● **HOW TO COMPLETE THIS TASK**: Locate the line that contains "(450, 536) none" in the entries below, then repeat it and every following line through the line that contains "[99,147,135,158] with -> [244,119,258,130] to", exactly, and no others.
───
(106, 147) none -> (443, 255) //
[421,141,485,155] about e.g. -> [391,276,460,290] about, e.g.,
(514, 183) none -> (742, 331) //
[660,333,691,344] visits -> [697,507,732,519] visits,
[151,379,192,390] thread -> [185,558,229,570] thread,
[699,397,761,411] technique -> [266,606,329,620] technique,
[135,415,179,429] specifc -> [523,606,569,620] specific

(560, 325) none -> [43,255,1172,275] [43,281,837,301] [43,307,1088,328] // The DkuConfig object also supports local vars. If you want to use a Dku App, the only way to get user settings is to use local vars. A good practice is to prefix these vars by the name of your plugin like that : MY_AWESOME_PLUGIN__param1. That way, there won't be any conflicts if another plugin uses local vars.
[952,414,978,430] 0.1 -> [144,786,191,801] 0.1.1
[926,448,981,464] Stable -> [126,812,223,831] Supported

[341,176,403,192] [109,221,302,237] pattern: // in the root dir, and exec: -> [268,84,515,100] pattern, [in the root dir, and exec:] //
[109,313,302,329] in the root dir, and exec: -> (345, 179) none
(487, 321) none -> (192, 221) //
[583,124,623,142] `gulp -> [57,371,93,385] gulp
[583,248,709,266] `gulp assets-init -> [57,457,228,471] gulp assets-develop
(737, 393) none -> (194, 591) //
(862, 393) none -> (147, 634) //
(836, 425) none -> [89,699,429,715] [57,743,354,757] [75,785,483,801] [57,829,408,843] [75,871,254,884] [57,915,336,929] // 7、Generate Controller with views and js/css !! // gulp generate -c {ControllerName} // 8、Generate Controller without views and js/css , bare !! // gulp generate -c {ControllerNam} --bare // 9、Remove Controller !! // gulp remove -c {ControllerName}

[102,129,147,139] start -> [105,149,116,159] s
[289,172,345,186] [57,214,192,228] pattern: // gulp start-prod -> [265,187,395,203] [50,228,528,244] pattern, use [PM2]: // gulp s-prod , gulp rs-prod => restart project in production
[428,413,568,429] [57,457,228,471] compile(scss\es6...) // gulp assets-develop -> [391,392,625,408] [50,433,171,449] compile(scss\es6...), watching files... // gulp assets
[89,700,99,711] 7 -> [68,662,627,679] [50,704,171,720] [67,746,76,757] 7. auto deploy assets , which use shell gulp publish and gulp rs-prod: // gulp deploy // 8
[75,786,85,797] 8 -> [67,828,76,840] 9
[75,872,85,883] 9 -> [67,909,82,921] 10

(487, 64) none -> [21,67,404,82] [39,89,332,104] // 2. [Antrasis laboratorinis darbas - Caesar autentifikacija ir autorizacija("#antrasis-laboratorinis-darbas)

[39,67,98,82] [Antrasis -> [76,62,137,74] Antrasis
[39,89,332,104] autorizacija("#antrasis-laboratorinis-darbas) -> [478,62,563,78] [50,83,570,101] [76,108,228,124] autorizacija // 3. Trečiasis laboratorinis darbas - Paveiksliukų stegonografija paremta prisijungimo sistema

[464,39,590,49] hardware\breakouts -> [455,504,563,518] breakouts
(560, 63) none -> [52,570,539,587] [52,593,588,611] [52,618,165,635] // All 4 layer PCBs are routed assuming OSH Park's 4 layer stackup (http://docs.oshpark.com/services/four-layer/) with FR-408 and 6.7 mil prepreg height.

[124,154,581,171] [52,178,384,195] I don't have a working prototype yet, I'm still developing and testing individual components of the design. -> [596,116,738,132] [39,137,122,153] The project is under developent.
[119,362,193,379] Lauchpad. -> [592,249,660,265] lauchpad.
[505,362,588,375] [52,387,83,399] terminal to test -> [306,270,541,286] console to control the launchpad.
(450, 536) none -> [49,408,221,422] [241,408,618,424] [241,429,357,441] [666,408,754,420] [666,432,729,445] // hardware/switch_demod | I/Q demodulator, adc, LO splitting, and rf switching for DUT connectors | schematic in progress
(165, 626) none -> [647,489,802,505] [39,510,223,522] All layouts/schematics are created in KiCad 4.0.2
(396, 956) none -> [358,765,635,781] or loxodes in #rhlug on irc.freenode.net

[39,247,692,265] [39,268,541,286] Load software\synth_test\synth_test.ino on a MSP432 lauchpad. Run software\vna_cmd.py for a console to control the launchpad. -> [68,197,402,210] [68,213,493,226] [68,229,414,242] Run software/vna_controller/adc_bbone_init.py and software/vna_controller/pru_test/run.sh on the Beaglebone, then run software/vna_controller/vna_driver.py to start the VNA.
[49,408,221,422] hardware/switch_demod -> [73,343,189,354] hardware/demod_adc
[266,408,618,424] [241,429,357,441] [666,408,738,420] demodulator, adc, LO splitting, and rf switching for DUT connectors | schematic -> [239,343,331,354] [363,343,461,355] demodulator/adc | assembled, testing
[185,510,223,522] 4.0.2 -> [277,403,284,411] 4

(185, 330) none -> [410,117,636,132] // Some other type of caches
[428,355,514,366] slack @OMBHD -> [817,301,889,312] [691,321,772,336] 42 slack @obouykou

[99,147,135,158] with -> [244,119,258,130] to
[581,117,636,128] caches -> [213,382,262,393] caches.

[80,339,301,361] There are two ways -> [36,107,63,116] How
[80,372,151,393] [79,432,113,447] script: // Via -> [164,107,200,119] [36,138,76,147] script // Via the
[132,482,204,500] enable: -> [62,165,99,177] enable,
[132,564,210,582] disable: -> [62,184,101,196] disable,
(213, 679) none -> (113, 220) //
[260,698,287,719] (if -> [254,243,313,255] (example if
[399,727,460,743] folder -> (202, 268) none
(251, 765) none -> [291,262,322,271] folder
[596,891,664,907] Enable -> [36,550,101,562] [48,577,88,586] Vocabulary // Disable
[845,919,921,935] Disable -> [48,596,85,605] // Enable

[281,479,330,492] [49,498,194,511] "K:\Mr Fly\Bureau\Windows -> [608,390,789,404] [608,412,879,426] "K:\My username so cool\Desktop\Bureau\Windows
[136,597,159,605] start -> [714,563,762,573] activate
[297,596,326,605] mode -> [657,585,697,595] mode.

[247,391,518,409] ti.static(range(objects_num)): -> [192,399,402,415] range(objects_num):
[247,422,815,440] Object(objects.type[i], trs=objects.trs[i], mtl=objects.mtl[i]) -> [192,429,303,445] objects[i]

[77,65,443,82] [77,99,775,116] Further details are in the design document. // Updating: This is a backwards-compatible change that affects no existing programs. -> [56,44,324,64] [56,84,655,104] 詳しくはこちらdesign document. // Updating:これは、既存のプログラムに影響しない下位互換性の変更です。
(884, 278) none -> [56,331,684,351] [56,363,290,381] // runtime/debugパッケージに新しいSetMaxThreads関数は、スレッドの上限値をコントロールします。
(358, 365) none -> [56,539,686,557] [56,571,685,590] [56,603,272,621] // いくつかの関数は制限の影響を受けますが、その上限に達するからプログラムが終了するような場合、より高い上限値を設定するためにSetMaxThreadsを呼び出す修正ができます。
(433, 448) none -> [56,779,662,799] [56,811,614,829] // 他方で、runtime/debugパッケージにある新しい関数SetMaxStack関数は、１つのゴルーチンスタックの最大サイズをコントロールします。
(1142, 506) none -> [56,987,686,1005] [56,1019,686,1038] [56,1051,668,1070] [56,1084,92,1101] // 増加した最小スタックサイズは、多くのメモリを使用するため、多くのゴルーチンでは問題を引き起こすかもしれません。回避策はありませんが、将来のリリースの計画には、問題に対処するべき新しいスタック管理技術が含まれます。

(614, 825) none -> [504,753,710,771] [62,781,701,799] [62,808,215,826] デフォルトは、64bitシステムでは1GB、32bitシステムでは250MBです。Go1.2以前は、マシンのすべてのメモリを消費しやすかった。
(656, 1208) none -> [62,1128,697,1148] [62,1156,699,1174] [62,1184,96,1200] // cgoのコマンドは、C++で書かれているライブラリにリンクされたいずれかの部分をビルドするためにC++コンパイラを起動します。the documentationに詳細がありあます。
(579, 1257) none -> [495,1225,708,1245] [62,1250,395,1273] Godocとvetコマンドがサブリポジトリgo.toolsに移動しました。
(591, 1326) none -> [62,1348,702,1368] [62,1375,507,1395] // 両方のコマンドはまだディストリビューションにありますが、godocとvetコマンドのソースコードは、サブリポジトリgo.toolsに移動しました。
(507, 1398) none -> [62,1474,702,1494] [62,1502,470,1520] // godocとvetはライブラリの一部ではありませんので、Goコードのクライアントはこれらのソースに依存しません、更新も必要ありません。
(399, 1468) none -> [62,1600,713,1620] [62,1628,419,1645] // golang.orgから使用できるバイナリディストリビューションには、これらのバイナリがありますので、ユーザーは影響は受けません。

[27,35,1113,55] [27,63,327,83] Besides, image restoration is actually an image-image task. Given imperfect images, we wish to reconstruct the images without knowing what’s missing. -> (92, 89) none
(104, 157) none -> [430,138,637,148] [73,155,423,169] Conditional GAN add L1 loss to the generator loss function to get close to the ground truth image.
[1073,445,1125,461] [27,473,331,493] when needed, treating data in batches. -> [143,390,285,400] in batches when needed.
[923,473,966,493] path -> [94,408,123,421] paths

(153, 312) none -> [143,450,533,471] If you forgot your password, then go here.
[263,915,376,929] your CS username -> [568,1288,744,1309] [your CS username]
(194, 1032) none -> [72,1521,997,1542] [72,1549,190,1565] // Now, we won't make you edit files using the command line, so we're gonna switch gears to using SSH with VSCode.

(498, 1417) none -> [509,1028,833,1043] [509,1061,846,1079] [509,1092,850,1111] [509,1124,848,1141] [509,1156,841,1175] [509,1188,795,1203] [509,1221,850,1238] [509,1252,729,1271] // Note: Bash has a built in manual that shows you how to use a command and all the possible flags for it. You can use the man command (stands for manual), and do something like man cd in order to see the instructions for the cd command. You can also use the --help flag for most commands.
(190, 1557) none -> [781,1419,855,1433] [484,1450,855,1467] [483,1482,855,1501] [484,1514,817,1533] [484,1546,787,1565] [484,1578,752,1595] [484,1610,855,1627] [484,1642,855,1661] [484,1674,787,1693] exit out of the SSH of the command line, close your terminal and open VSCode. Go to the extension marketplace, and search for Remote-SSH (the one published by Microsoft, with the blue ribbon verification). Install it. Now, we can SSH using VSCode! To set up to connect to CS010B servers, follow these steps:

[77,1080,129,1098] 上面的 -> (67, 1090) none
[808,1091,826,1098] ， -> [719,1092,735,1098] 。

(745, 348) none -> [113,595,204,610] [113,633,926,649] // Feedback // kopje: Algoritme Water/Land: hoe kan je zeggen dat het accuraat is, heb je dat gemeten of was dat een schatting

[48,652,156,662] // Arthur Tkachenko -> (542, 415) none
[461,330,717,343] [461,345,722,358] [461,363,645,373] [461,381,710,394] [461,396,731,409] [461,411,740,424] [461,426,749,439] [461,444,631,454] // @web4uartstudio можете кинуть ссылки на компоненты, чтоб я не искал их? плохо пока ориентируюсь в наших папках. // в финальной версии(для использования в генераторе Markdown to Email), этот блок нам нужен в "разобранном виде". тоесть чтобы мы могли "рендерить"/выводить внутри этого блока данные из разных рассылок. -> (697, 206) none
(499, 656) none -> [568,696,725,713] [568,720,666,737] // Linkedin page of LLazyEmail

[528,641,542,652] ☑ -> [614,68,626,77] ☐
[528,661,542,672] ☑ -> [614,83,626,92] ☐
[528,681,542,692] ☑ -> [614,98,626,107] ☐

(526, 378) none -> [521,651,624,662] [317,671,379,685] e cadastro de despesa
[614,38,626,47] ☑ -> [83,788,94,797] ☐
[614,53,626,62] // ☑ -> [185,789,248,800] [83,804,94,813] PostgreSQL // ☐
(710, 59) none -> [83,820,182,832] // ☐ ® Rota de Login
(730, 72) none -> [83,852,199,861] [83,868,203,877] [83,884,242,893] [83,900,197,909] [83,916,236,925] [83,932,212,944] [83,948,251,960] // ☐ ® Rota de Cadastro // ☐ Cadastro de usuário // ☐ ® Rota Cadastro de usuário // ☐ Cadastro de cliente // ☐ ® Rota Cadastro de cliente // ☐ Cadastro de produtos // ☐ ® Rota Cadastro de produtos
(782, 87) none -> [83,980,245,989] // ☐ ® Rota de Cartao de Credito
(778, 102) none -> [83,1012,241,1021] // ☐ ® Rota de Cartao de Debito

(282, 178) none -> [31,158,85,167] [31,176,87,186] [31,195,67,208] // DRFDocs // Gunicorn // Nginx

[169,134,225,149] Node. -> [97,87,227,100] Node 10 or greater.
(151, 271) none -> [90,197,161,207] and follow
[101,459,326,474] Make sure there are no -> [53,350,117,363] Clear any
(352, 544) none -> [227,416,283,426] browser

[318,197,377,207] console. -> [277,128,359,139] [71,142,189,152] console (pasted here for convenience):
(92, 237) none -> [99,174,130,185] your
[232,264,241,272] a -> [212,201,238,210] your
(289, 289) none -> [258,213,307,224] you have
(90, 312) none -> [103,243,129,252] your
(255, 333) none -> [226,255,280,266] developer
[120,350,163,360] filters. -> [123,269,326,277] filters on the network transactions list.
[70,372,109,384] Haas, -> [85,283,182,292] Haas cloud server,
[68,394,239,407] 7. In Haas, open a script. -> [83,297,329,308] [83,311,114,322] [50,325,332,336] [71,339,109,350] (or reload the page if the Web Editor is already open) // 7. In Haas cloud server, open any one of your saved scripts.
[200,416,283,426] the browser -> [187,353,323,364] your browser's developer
───
● **ANSWER SPACE**:
(450, 536) none -> [49,408,221,422] [241,408,618,424] [241,429,357,441] [666,408,754,420] [666,432,729,445] // hardware/switch_demod | I/Q demodulator, adc, LO splitting, and rf switching for DUT connectors | schematic in progress
(165, 626) none -> [647,489,802,505] [39,510,223,522] All layouts/schematics are created in KiCad 4.0.2
(396, 956) none -> [358,765,635,781] or loxodes in #rhlug on irc.freenode.net

[39,247,692,265] [39,268,541,286] Load software\synth_test\synth_test.ino on a MSP432 lauchpad. Run software\vna_cmd.py for a console to control the launchpad. -> [68,197,402,210] [68,213,493,226] [68,229,414,242] Run software/vna_controller/adc_bbone_init.py and software/vna_controller/pru_test/run.sh on the Beaglebone, then run software/vna_controller/vna_driver.py to start the VNA.
[49,408,221,422] hardware/switch_demod -> [73,343,189,354] hardware/demod_adc
[266,408,618,424] [241,429,357,441] [666,408,738,420] demodulator, adc, LO splitting, and rf switching for DUT connectors | schematic -> [239,343,331,354] [363,343,461,355] demodulator/adc | assembled, testing
[185,510,223,522] 4.0.2 -> [277,403,284,411] 4

(185, 330) none -> [410,117,636,132] // Some other type of caches
[428,355,514,366] slack @OMBHD -> [817,301,889,312] [691,321,772,336] 42 slack @obouykou

[99,147,135,158] with -> [244,119,258,130] to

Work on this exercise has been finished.